Reputation: 988
I am looking for an efficient way to merge two pandas data frames based on a function that takes as input columns from both data frames and returns True or False. E.g. Assume I have the following "tables":
import pandas as pd
df_1 = pd.DataFrame(data=[1, 2, 3])
df_2 = pd.DataFrame(data=[4, 5, 6])
def validation(a, b):
return ((a + b) % 2) == 0
I would like to join df1 and df2 on each row where the sum of the first column is an even number. The resulting table would be
1 5
df_3 = 2 4
2 6
3 5
Please think of it as a general problem not as a task to return just df_3. The solution should accept any function that validates a combination of columns and return True or False.
THX Lazloo
Upvotes: 3
Views: 1713
Reputation: 150745
You can do with merge
on parity:
(df_1.assign(parity=df_1[0]%2)
.merge(df_2.assign(parity=df_2[0]%2), on='dummy')
.drop('parity', axis=1)
)
output:
0_x 0_y
0 1 5
1 3 5
2 2 4
3 2 6
Upvotes: 2
Reputation: 59549
You can use broadcasting, or the outer
functions, to compare all rows. You'll run into issues as the length becomes large.
import pandas as pd
import numpy as np
def validation(a, b):
"""a,b : np.array"""
arr = np.add.outer(a, b) # How to combine rows
i,j = np.where(arr % 2 == 0) # Condition
return pd.DataFrame(np.stack([a[i], b[j]], axis=1))
validation(df_1[0].to_numpy(), df_2[0].to_numpy())
0 1
0 1 5
1 2 4
2 2 6
3 3 5
In this particular case you might leverage the fact that even numbers maintain parity when added to even numbers, and odd numbers change parity when added to odd numbers, so define that column and merge on that.

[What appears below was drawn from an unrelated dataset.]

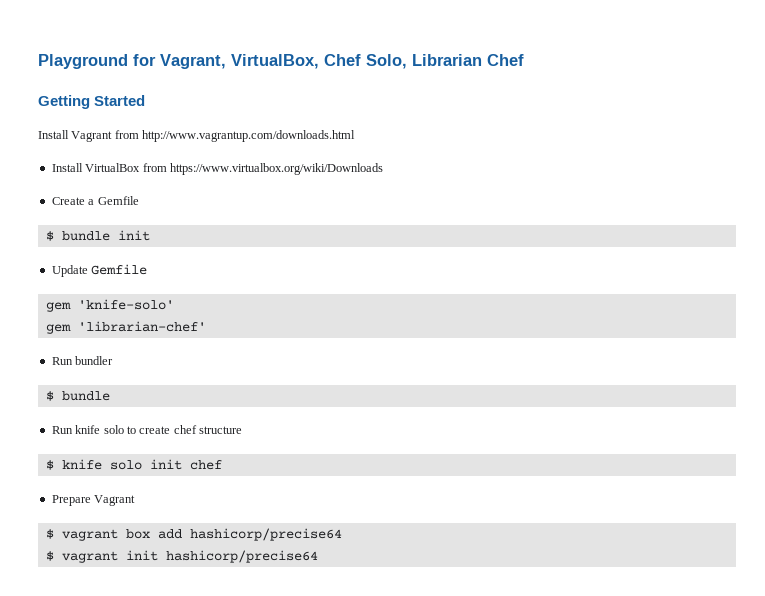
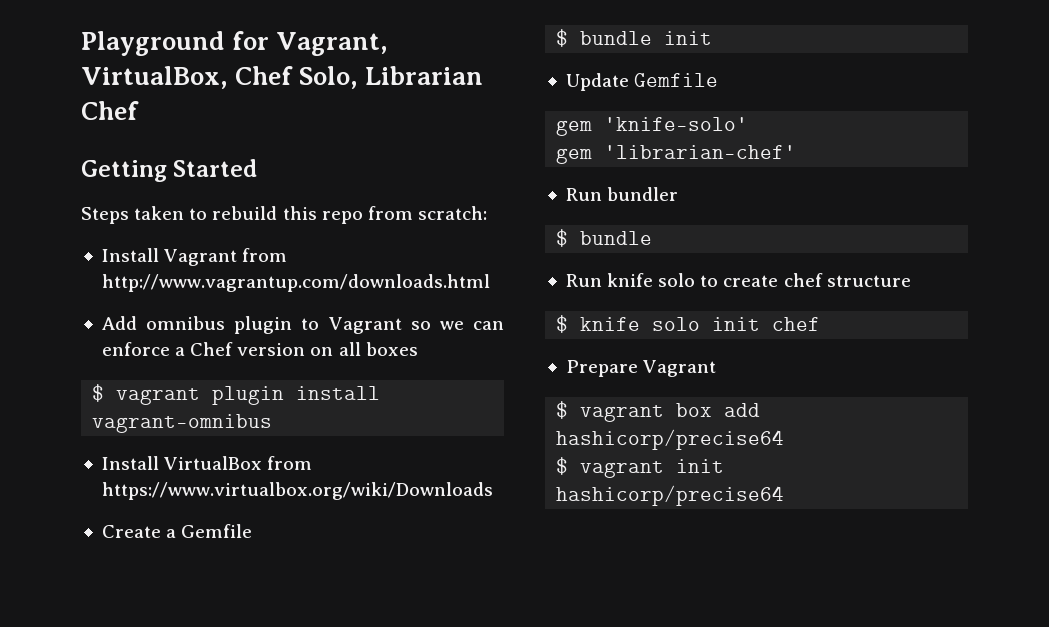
[38,130,356,142] Install Vagrant from http://www.vagrantup.com/downloads.html -> [81,206,487,224] [101,248,288,266] [101,274,490,292] [101,316,505,334] [101,342,418,356] [92,384,381,405] [92,414,273,433] Steps taken to rebuild this repo from scratch: // Install Vagrant from http://www.vagrantup.com/downloads.html // Add omnibus plugin to Vagrant so we can enforce a Chef version on all boxes // $ vagrant plugin install vagrant-omnibus

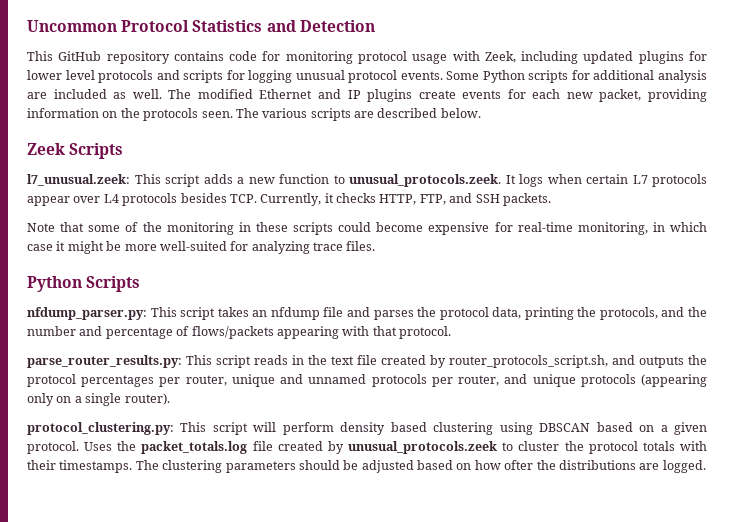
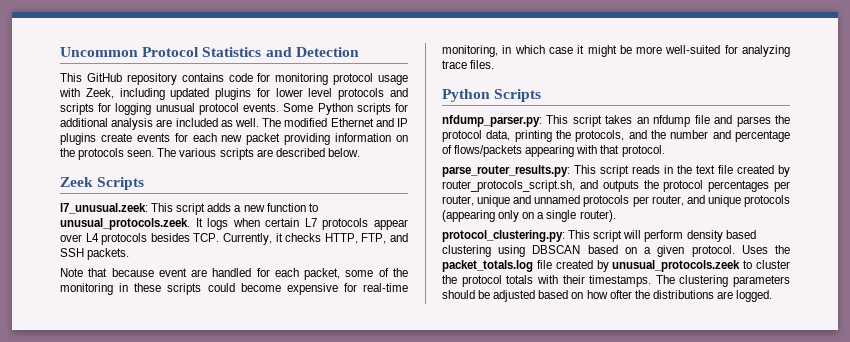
[599,89,642,102] packet, -> [246,133,281,145] packet
(85, 227) none -> [111,268,341,280] because event are handled for each packet,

df_1['parity'] = df_1[0]%2
df_2['parity'] = df_2[0]%2
df_3 = df_1.merge(df_2, on='parity')
0_x parity 0_y
0 1 1 5
1 3 1 5
2 2 0 4
3 2 0 6
Upvotes: 1
Reputation: 2417
This is a basic solution but not very efficient if you are working on large dataframes
df_1.index *= 0
df_2.index *= 0
df = df_1.join(df_2, lsuffix='_2')
df = df[df.sum(axis=1) % 2 == 0]
Edit, here is a better solution
df_1.index = df_1.iloc[:,0] % 2
df_2.index = df_2.iloc[:,0] % 2
df = df_1.join(df_2, lsuffix='_2')
Upvotes: 0